Ce problème je le vois et le constate depuis (trop) longtemps. De la même manière que je constate la réponse des entreprises et des managers : les salariés ne sont pas bien organisés, ne savent pas prioriser, ne sont pas productifs. C’est leur faute. Simple et simpliste.
10% des collaborateurs sont exposés dans la durée à des risques de surcharge mentale et de fatigue, causés par une quantité excessive d’emails et de réunions, et l’absence de temps de récupération suffisants.
10%, certains trouveront ça élevé, d’autres finalement pas tant que ça. Mais je vous invite à réfléchir à l’impact de ces 10% sur les autres.
Non seulement par leurs pratiques ils accroissent la charge des autres mais on peut souvent penser que ces personnes sont au centre de certains circuits de décision, de certains process, et que leur surcharge ralentit le travail de tout le monde. On peut également craindre, lorsque ce sont des profils à fortes responsabilité que s’ils venaient à ne plus pouvoir exercer leurs fonctions l’impact sur l’organisation serait majeur.
C’est la seule information qui me manque d’ailleurs dans cet excellent travail : qui sont ces gens, quel impact ont ils sur la performance collective, pourquoi sont ils dans cette situation.
Quoiqu’on ait la réponse au pourquoi : il y a bien sur des déviances individuelles mais surtout un problème structurel. Et mon avis est qu’on a tôt fait de stigmatiser les comportements individuels pour, comme toujours, se hater de pas aborder les problèmes structurels. N’oublions pas que lorsque que les choses ne fonctionnent pas comme espéré c’est dans 94% des cas la faute du système, pas des gens.
L’extension des plages d’interactions rogne sur les temps de récupération pourtant essentiels pour notre cerveau comme pour l’ensemble de notre corps. De plus, ces personnes ont moins de temps de repos et moins de temps pour s’adonner à des activités non professionnelles, pourtant essentielles à leur bien-être.

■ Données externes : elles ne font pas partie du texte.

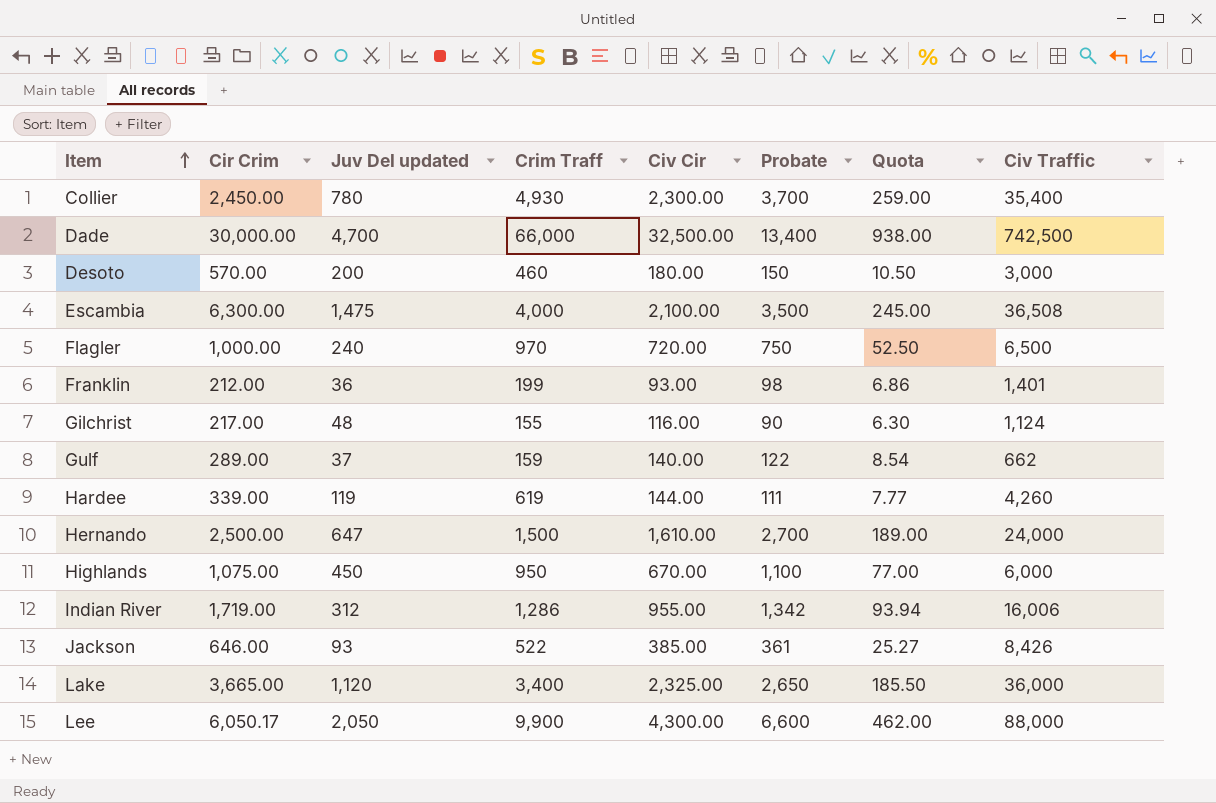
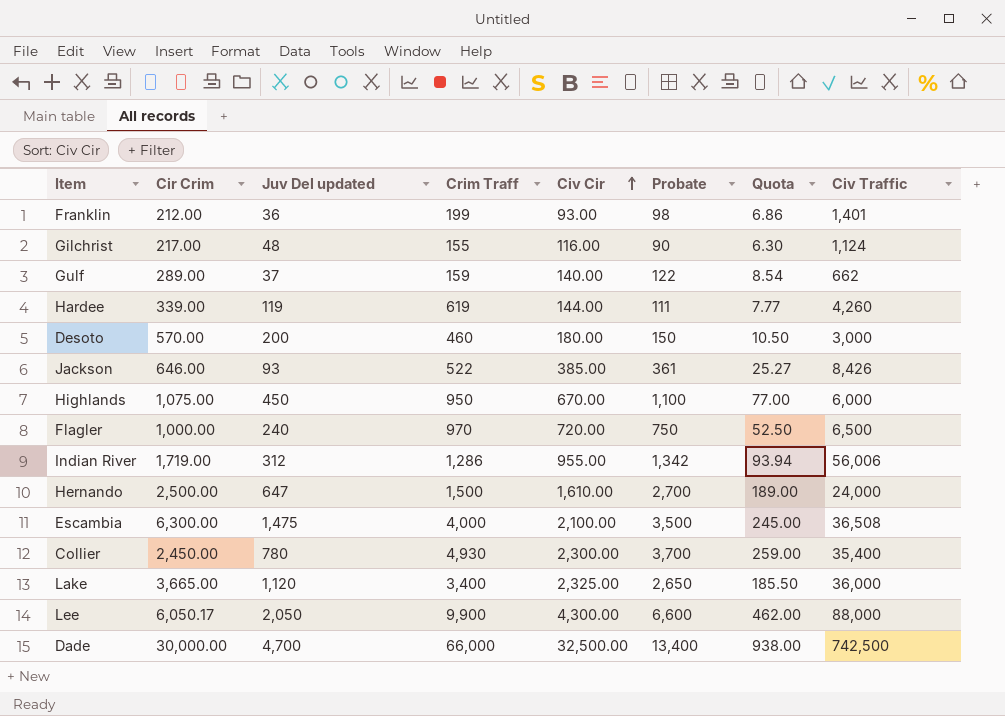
row order: Item ascending -> Civ Cir ascending
Indian River | Civ Traffic: 16,006 -> 56,006

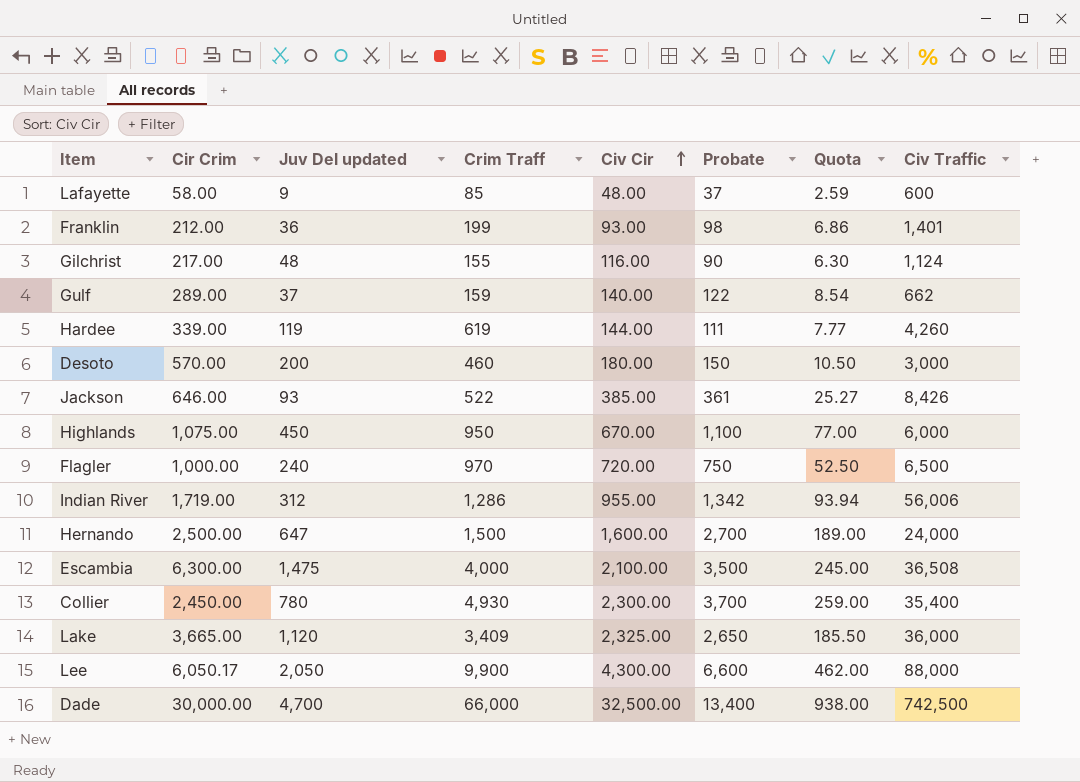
row Lafayette: none -> 58.00 | 9 | 85 | 48.00 | 37 | 2.59 | 600
Hernando | Civ Cir: 1,610.00 -> 1,600.00
Lake | Crim Traff: 3,400 -> 3,409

Le nombre excessif de mails envoyés indique une quantité extrêmement importante d’informations à traiter dans une journée de travail. Face aux limites de notre attention et de notre mémoire de travail, particulièrement sollicités chez ces salariés, nous pouvons donc nous inquiéter d’un risque de surcharge mentale accru. Enfin, les réunions en quantité importante, qui représentent des activités particulièrement coûteuses d’un point de vue cognitif, tout particulièrement lorsque celles-ci sont menées à distance, soumettent les salariés à des risques de fatigue mentale plus importants. Placées au cœur du traitement de l’information, ces populations sont donc soumises à trois risques majeurs pour leur efficacité et leur bien-être.
C’est un sujet qu’on peut prendre de deux manières : celui de la stricte performance et celui de la charge mentale et du bien être. Mais qu’on ne se trompe pas : dans le monde du travail d’aujourd’hui charge de travail et charge mentale sont exactement la même chose.

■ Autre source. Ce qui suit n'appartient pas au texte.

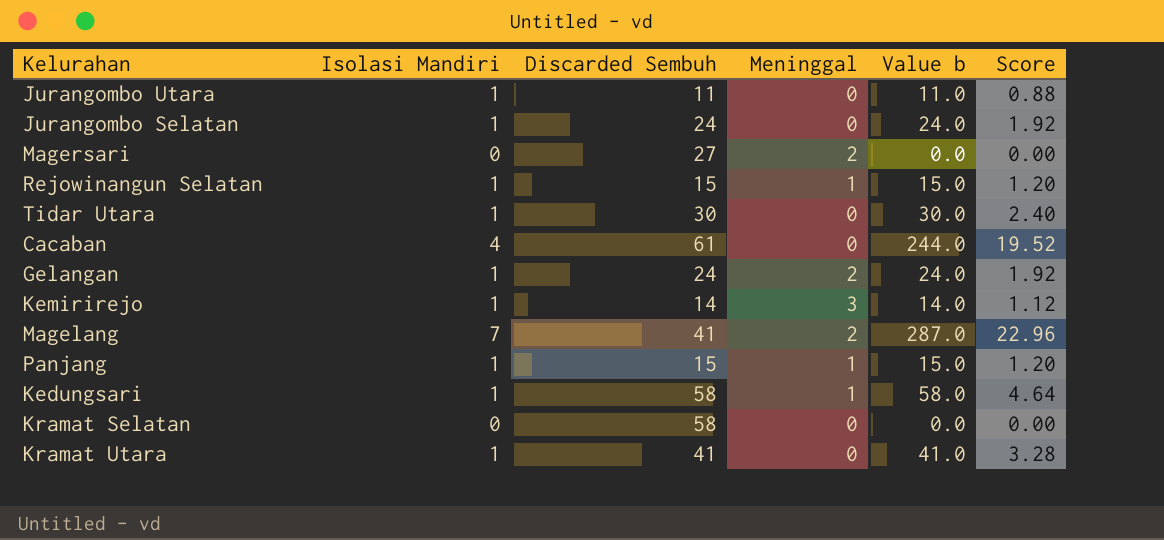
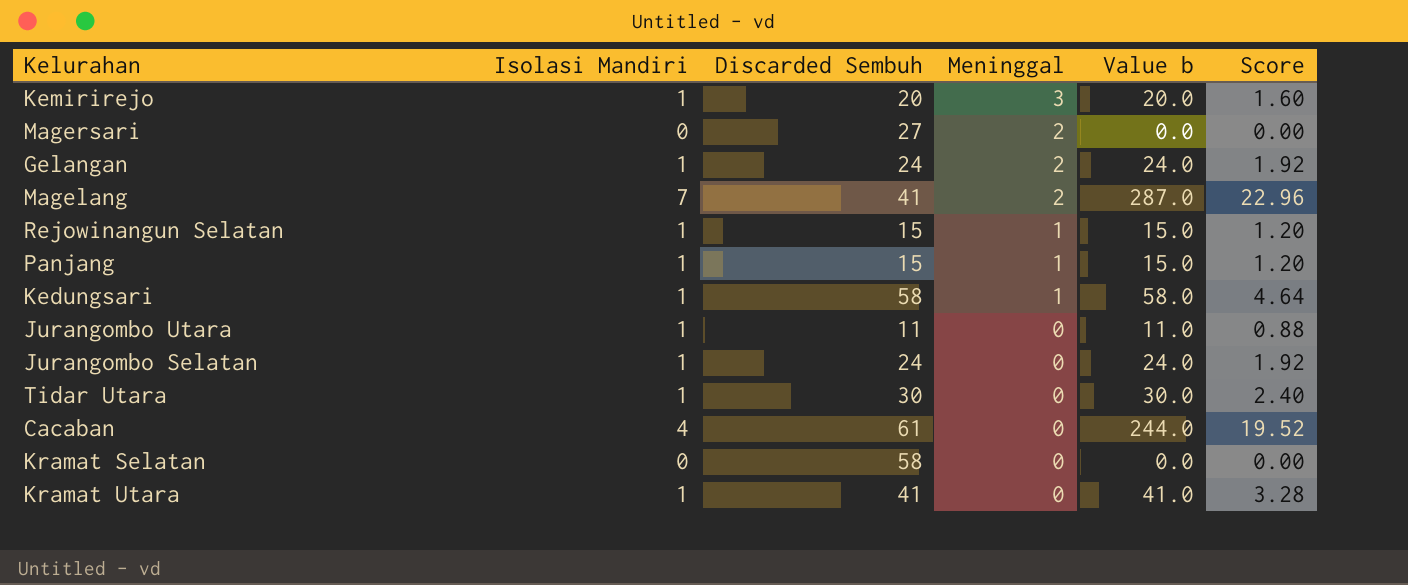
row order: none -> Meninggal descending
Kemirirejo | Discarded Sembuh: 14 -> 20
Kemirirejo | Value b: 14.0 -> 20.0
Kemirirejo | Score: 1.12 -> 1.60

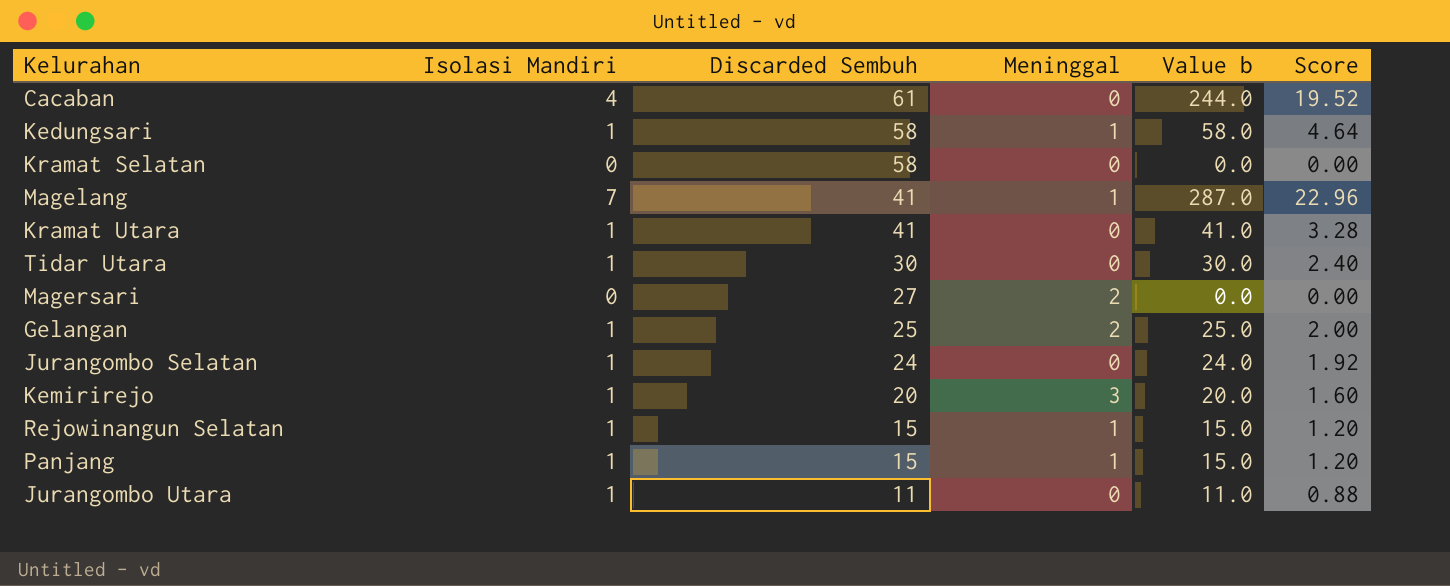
row order: Meninggal descending -> Discarded Sembuh descending
Magelang | Meninggal: 2 -> 1
Gelangan | Discarded Sembuh: 24 -> 25
Gelangan | Value b: 24.0 -> 25.0
Gelangan | Score: 1.92 -> 2.00

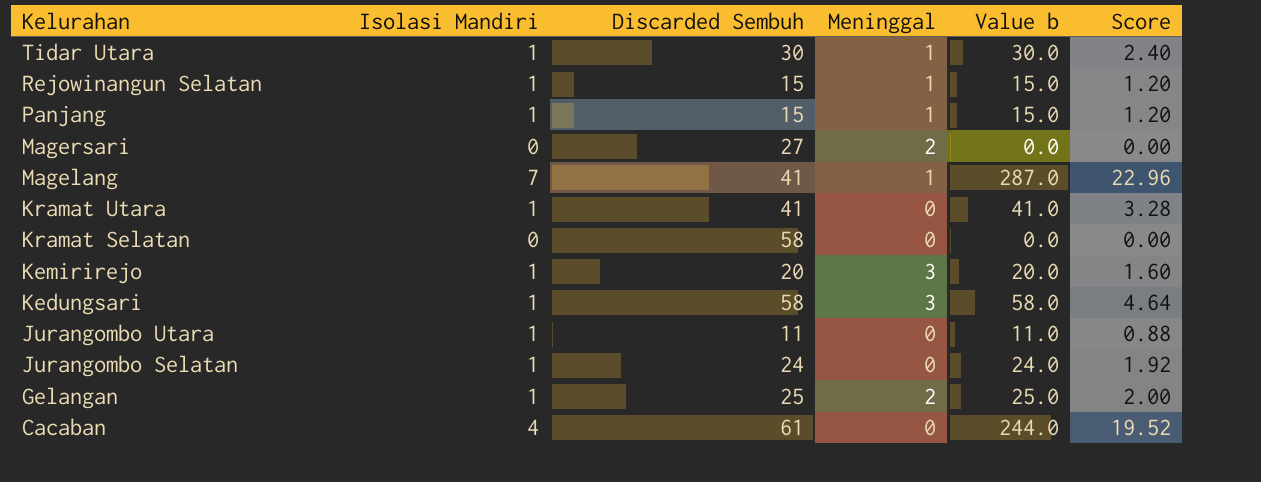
row order: Discarded Sembuh descending -> Kelurahan descending
Tidar Utara | Meninggal: 0 -> 1
Kedungsari | Meninggal: 1 -> 3

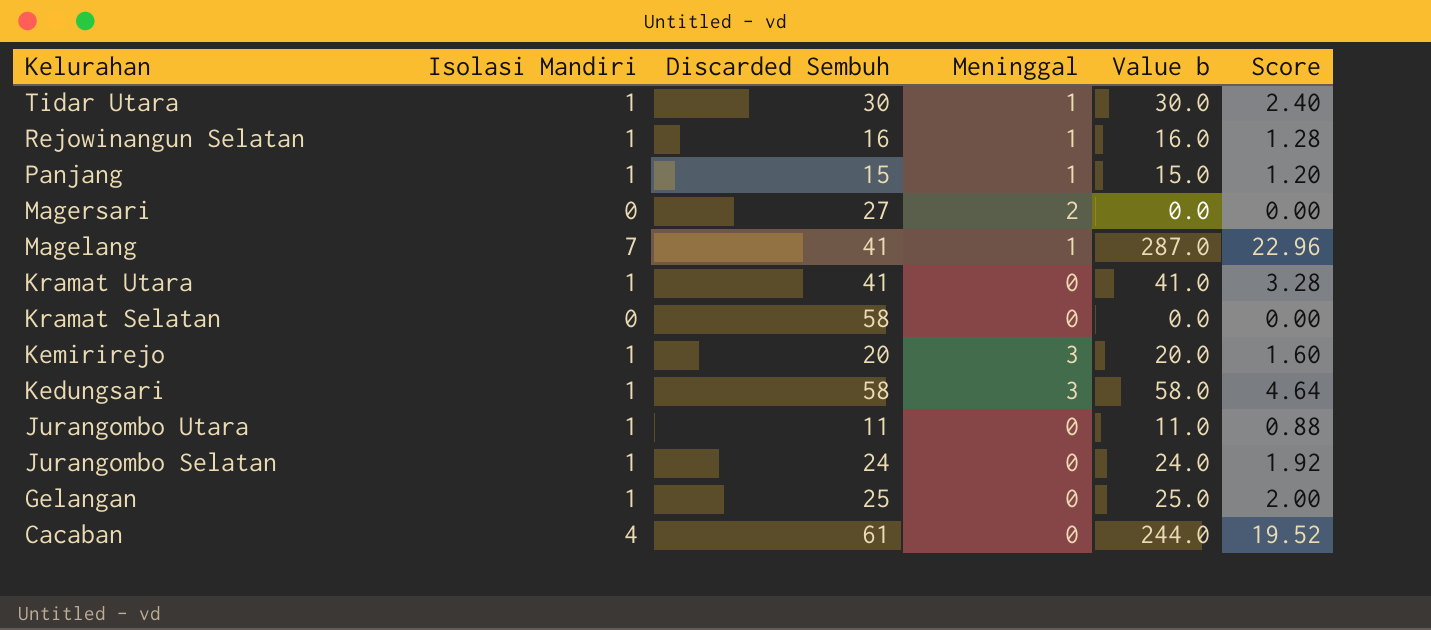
Rejowinangun Selatan | Discarded Sembuh: 15 -> 16
Rejowinangun Selatan | Value b: 15.0 -> 16.0
Rejowinangun Selatan | Score: 1.20 -> 1.28
Gelangan | Meninggal: 2 -> 0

Les réunions, le remède qui s’avère pire que le mal
Quand un organisme dysfonctionne il essaie de générer une réponse à ses problèmes. Dans le cas présent on comprend que face aux sujets que je viens d’évoquer les entreprises aient besoin de resserrer les boulons et s’ajuster en permanence. Et le meilleur moyen qu’elle a trouvé pour le faire se nomme la réunion !

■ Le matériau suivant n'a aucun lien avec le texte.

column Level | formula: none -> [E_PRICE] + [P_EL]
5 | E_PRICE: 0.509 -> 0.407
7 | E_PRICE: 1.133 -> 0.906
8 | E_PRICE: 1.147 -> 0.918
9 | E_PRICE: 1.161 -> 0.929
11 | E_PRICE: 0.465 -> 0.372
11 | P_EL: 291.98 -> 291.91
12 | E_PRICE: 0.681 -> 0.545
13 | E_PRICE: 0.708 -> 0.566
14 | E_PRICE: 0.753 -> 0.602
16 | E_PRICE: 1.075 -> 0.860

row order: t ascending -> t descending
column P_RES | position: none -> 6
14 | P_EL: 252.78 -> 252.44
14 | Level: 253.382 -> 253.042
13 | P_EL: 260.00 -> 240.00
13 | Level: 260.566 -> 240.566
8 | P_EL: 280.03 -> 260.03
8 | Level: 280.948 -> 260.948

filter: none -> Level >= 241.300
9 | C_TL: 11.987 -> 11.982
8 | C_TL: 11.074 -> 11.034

Le rapport est très complet sur ce sujet également et surtout sur l’impact des visioconférences à la fois sur la manière dont sont organisées et gérées les réunions ainsi que leur impact sur la charge mentale.
Un sujet dont les entreprises sont conscientes mais dont je pense qu’elles le renvoient une fois encore à des sujets de comportements individuels. Or :
Les réunions sont la résultante du fonctionnement de l’organisation. Elles ne relèvent pas nécessairement de choix explicites, mais pour autant, les modes de coopérations choisissont la traduction du système organisationnel et managérial.
Atteignent elles leurs objectifs pour autant ? Pour 58% des collaborateurs une réunion sur deux pourrait être raccourcie ou supprimée !
De fait elles enlèvent du temps aux personnes qui en ont déjà le moins et, par la manière dont elles se déroulent, ajoutent de la charge cognitive à d’autres, au delà du raisonnable.
Les réunions ne font donc qu’ajouter aux problèmes qu’elles sont supposées combattre.
La digital workplace : le point faible de la performance environnementale
Terminons par un sujet très tendance, l’impact environnemental de la digital workplace et des nos usages digitaux au travail. Un sujet encore une fois traité en profondeur par le rapport.
Le constat me semble assez évident : si les entreprises disent faire beaucoup sur le sujet (et même si elles en font en général beaucoup moins) il y a un sujet dont elles se préoccupent peu : l’impact des pratiques de travail.
Sur le panel observé (20 000 utilisateurs sur deux ans) les émissions de CO2 ont augmenté de 62% en deux ans (et contrairement aux idées reçues ça n’est pas l’email mais OneDrive le plus grand fautif) et seuls 15% des utilisateurs les ont réduit. Et cela dans la plus grande indifférence par rapport au sujet.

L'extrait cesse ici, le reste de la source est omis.